Try it:
Please copy the data below exactly; none of the pictures in it belong in the copy.

*** Material for the task Section Begins ***

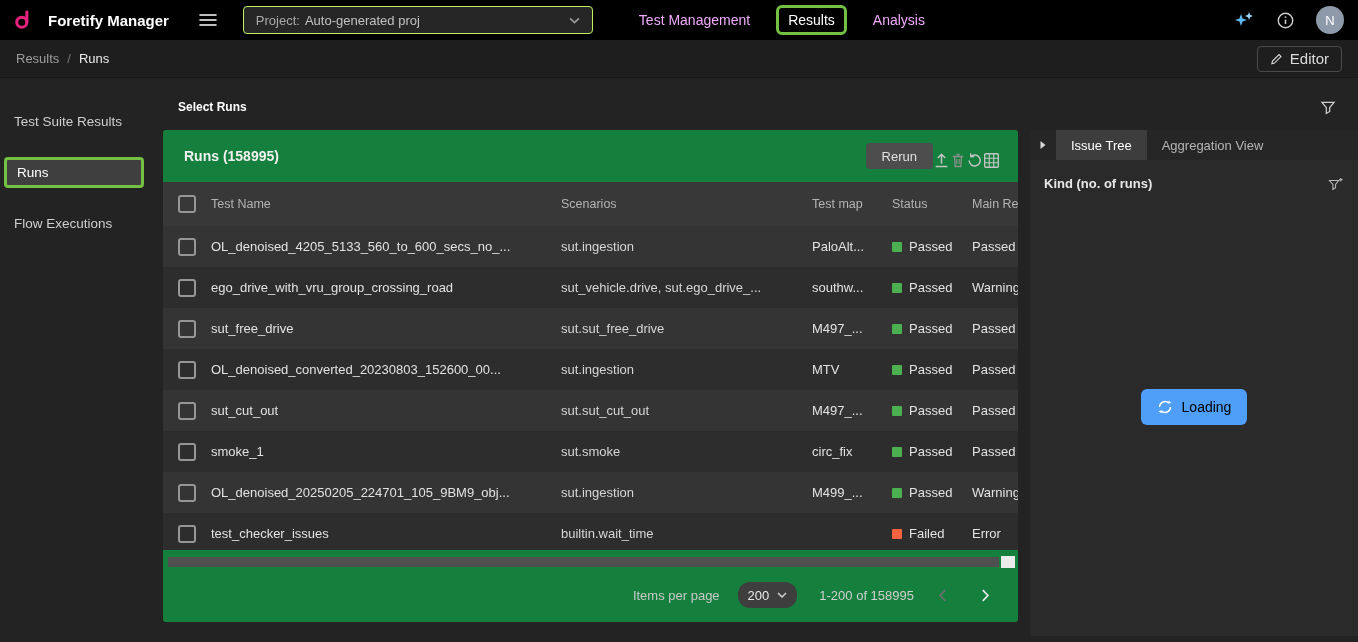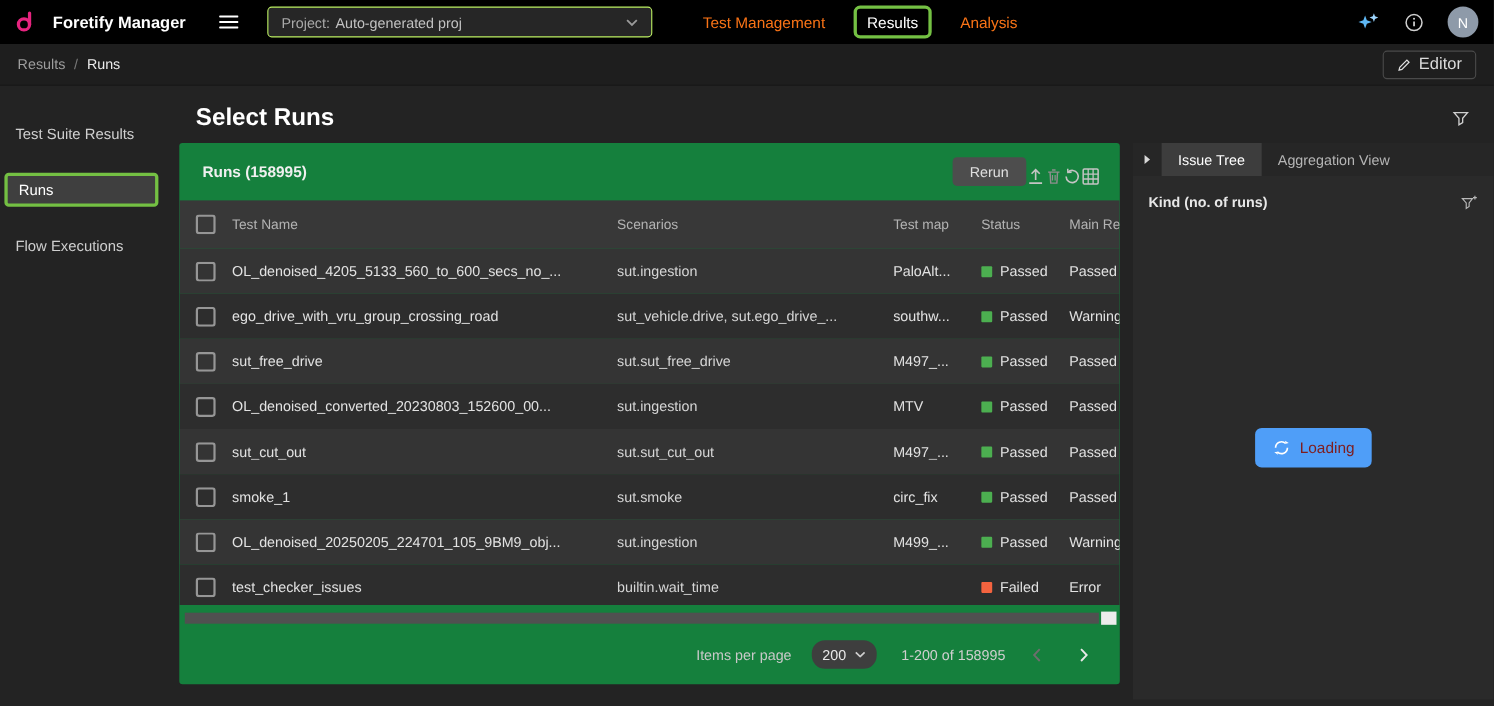--- a/index.html
+++ b/index.html
@@ -16,21 +16,21 @@
   
   .topbar{height:40px;background:#000;display:flex;align-items:center;}
   .logo{width:48px;height:40px;display:flex;align-items:center;justify-content:center;cursor:pointer;}
   .app-title{font-size:15px;font-weight:700;color:#fff;margin-right:30px;white-space:nowrap;}
   .hamburger{background:none;border:none;cursor:pointer;color:#fff;margin-right:26px;display:flex;align-items:center;}
   .project-select{width:350px;height:28px;background:#262626;border:1px solid #bef264;border-radius:4px;
     display:flex;align-items:center;padding:0 12px;color:#a9a9a9;cursor:pointer;}
   .project-select .val{color:#c2c2c2;margin-left:5px;}
   .project-select .chev{margin-left:auto;color:#9a9a9a;display:flex;}
   .topnav{display:flex;align-items:center;margin-left:34px;gap:14px;}
-  .nav-item{padding:7px 12px;color:#f97316;font-size:14px;cursor:pointer;white-space:nowrap;}
+  .nav-item{padding:7px 12px;color:#f0abfc;font-size:14px;cursor:pointer;white-space:nowrap;}
   .nav-item.highlighted{border:3px solid var(--highlight-green);border-radius:6px;padding:4px 9px;color:#fff;}
   .topbar-right{margin-left:auto;display:flex;align-items:center;gap:22px;padding-right:14px;}
   .icon-btn{background:none;border:none;cursor:pointer;display:flex;align-items:center;color:#c9c9c9;padding:0;}
   .avatar{width:28px;height:28px;border-radius:50%;background:#8e9aa9;color:#fff;display:flex;align-items:center;
     justify-content:center;font-size:13px;cursor:pointer;}
 
   
   .crumbbar{height:38px;background:#1e1e1e;display:flex;align-items:center;padding:0 16px;border-bottom:1px solid #191919;}
   .crumb-sec{color:#9e9e9e;cursor:pointer;}
   .crumb-sep{color:#7a7a7a;margin:0 8px;}
@@ -40,21 +40,21 @@
 
   
   .content{display:flex;height:564px;}
   .sidebar{width:148px;padding-top:28px;flex-shrink:0;}
   .sidebar-item{height:31px;line-height:31px;padding-left:14px;margin-bottom:20px;color:#cfcfcf;font-size:13.5px;cursor:pointer;white-space:nowrap;}
   .sidebar-item.selected{background:#3f3f3f;border:3px solid var(--highlight-green);border-radius:4px;
     margin-left:4px;margin-right:4px;padding-left:10px;color:#fff;line-height:25px;}
 
   .page{flex:1;padding:14px 0 0 15px;display:flex;flex-direction:column;min-width:0;}
   .page-header{display:flex;justify-content:space-between;align-items:center;height:30px;margin-bottom:8px;padding-right:22px;}
-  .page-header h1{font-size:22px;font-weight:700;color:#fff;margin-left:15px;}
+  .page-header h1{font-size:12px;font-weight:700;color:#fff;margin-left:15px;}
   .filter-btn{color:#cfcfcf;}
 
   .panels{display:flex;gap:12px;height:506px;align-items:flex-start;}
 
   
   .runs-panel{flex:1;min-width:0;height:492px;background:#15803d;border-radius:3px;display:flex;flex-direction:column;overflow:hidden;}
   .panel-toolbar{height:52px;display:flex;align-items:center;padding:0 18px 0 21px;flex-shrink:0;}
   .panel-title{font-size:14px;font-weight:700;color:#f0f0f0;}
   .toolbar-actions{margin-left:auto;display:flex;align-items:flex-end;}
   .rerun-btn{background:#4d4d4d;color:#e0e0e0;border:none;border-radius:4px;height:26px;padding:0 16px;font-size:13px;cursor:pointer;}
@@ -92,21 +92,21 @@
   
   .right-panel{width:328px;height:506px;display:flex;flex-direction:column;flex-shrink:0;}
   .tabbar{display:flex;align-items:stretch;height:30px;background:#262626;flex-shrink:0;}
   .collapse-btn{width:26px;display:flex;align-items:center;justify-content:center;color:#d8d8d8;cursor:pointer;}
   .tab{padding:0 15px;display:flex;align-items:center;font-size:13px;color:#b5b5b5;cursor:pointer;white-space:nowrap;}
   .tab.active{background:#3d3d3d;color:#fff;}
   .rp-body{flex:1;background:#2a2a2a;padding:16px 14px;display:flex;flex-direction:column;}
   .kind-row{display:flex;justify-content:space-between;align-items:center;color:#e8e8e8;font-size:13px;font-weight:700;}
   .kind-filter{color:#b9b9b9;}
   .loading-wrap{display:flex;justify-content:center;margin-top:198px;}
-  .loading-btn{background:var(--loading-blue);color:#7f1d1d;border:none;border-radius:6px;height:36px;padding:0 16px;
+  .loading-btn{background:var(--loading-blue);color:#000000;border:none;border-radius:6px;height:36px;padding:0 16px;
     font-size:14px;display:flex;align-items:center;gap:9px;cursor:pointer;}
 
   svg{display:block;}
 </style>
 </head>
 <body>
 
 <header class="topbar">
   <div class="logo">
     <svg width="22" height="22" viewBox="0 0 20 20">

*** Material for the task Section Ends ***

Reply:
--- a/index.html
+++ b/index.html
@@ -16,21 +16,21 @@
   
   .topbar{height:40px;background:#000;display:flex;align-items:center;}
   .logo{width:48px;height:40px;display:flex;align-items:center;justify-content:center;cursor:pointer;}
   .app-title{font-size:15px;font-weight:700;color:#fff;margin-right:30px;white-space:nowrap;}
   .hamburger{background:none;border:none;cursor:pointer;color:#fff;margin-right:26px;display:flex;align-items:center;}
   .project-select{width:350px;height:28px;background:#262626;border:1px solid #bef264;border-radius:4px;
     display:flex;align-items:center;padding:0 12px;color:#a9a9a9;cursor:pointer;}
   .project-select .val{color:#c2c2c2;margin-left:5px;}
   .project-select .chev{margin-left:auto;color:#9a9a9a;display:flex;}
   .topnav{display:flex;align-items:center;margin-left:34px;gap:14px;}
-  .nav-item{padding:7px 12px;color:#f97316;font-size:14px;cursor:pointer;white-space:nowrap;}
+  .nav-item{padding:7px 12px;color:#f0abfc;font-size:14px;cursor:pointer;white-space:nowrap;}
   .nav-item.highlighted{border:3px solid var(--highlight-green);border-radius:6px;padding:4px 9px;color:#fff;}
   .topbar-right{margin-left:auto;display:flex;align-items:center;gap:22px;padding-right:14px;}
   .icon-btn{background:none;border:none;cursor:pointer;display:flex;align-items:center;color:#c9c9c9;padding:0;}
   .avatar{width:28px;height:28px;border-radius:50%;background:#8e9aa9;color:#fff;display:flex;align-items:center;
     justify-content:center;font-size:13px;cursor:pointer;}
 
   
   .crumbbar{height:38px;background:#1e1e1e;display:flex;align-items:center;padding:0 16px;border-bottom:1px solid #191919;}
   .crumb-sec{color:#9e9e9e;cursor:pointer;}
   .crumb-sep{color:#7a7a7a;margin:0 8px;}
@@ -40,21 +40,21 @@
 
   
   .content{display:flex;height:564px;}
   .sidebar{width:148px;padding-top:28px;flex-shrink:0;}
   .sidebar-item{height:31px;line-height:31px;padding-left:14px;margin-bottom:20px;color:#cfcfcf;font-size:13.5px;cursor:pointer;white-space:nowrap;}
   .sidebar-item.selected{background:#3f3f3f;border:3px solid var(--highlight-green);border-radius:4px;
     margin-left:4px;margin-right:4px;padding-left:10px;color:#fff;line-height:25px;}
 
   .page{flex:1;padding:14px 0 0 15px;display:flex;flex-direction:column;min-width:0;}
   .page-header{display:flex;justify-content:space-between;align-items:center;height:30px;margin-bottom:8px;padding-right:22px;}
-  .page-header h1{font-size:22px;font-weight:700;color:#fff;margin-left:15px;}
+  .page-header h1{font-size:12px;font-weight:700;color:#fff;margin-left:15px;}
   .filter-btn{color:#cfcfcf;}
 
   .panels{display:flex;gap:12px;height:506px;align-items:flex-start;}
 
   
   .runs-panel{flex:1;min-width:0;height:492px;background:#15803d;border-radius:3px;display:flex;flex-direction:column;overflow:hidden;}
   .panel-toolbar{height:52px;display:flex;align-items:center;padding:0 18px 0 21px;flex-shrink:0;}
   .panel-title{font-size:14px;font-weight:700;color:#f0f0f0;}
   .toolbar-actions{margin-left:auto;display:flex;align-items:flex-end;}
   .rerun-btn{background:#4d4d4d;color:#e0e0e0;border:none;border-radius:4px;height:26px;padding:0 16px;font-size:13px;cursor:pointer;}
@@ -92,21 +92,21 @@
   
   .right-panel{width:328px;height:506px;display:flex;flex-direction:column;flex-shrink:0;}
   .tabbar{display:flex;align-items:stretch;height:30px;background:#262626;flex-shrink:0;}
   .collapse-btn{width:26px;display:flex;align-items:center;justify-content:center;color:#d8d8d8;cursor:pointer;}
   .tab{padding:0 15px;display:flex;align-items:center;font-size:13px;color:#b5b5b5;cursor:pointer;white-space:nowrap;}
   .tab.active{background:#3d3d3d;color:#fff;}
   .rp-body{flex:1;background:#2a2a2a;padding:16px 14px;display:flex;flex-direction:column;}
   .kind-row{display:flex;justify-content:space-between;align-items:center;color:#e8e8e8;font-size:13px;font-weight:700;}
   .kind-filter{color:#b9b9b9;}
   .loading-wrap{display:flex;justify-content:center;margin-top:198px;}
-  .loading-btn{background:var(--loading-blue);color:#7f1d1d;border:none;border-radius:6px;height:36px;padding:0 16px;
+  .loading-btn{background:var(--loading-blue);color:#000000;border:none;border-radius:6px;height:36px;padding:0 16px;
     font-size:14px;display:flex;align-items:center;gap:9px;cursor:pointer;}
 
   svg{display:block;}
 </style>
 </head>
 <body>
 
 <header class="topbar">
   <div class="logo">
     <svg width="22" height="22" viewBox="0 0 20 20">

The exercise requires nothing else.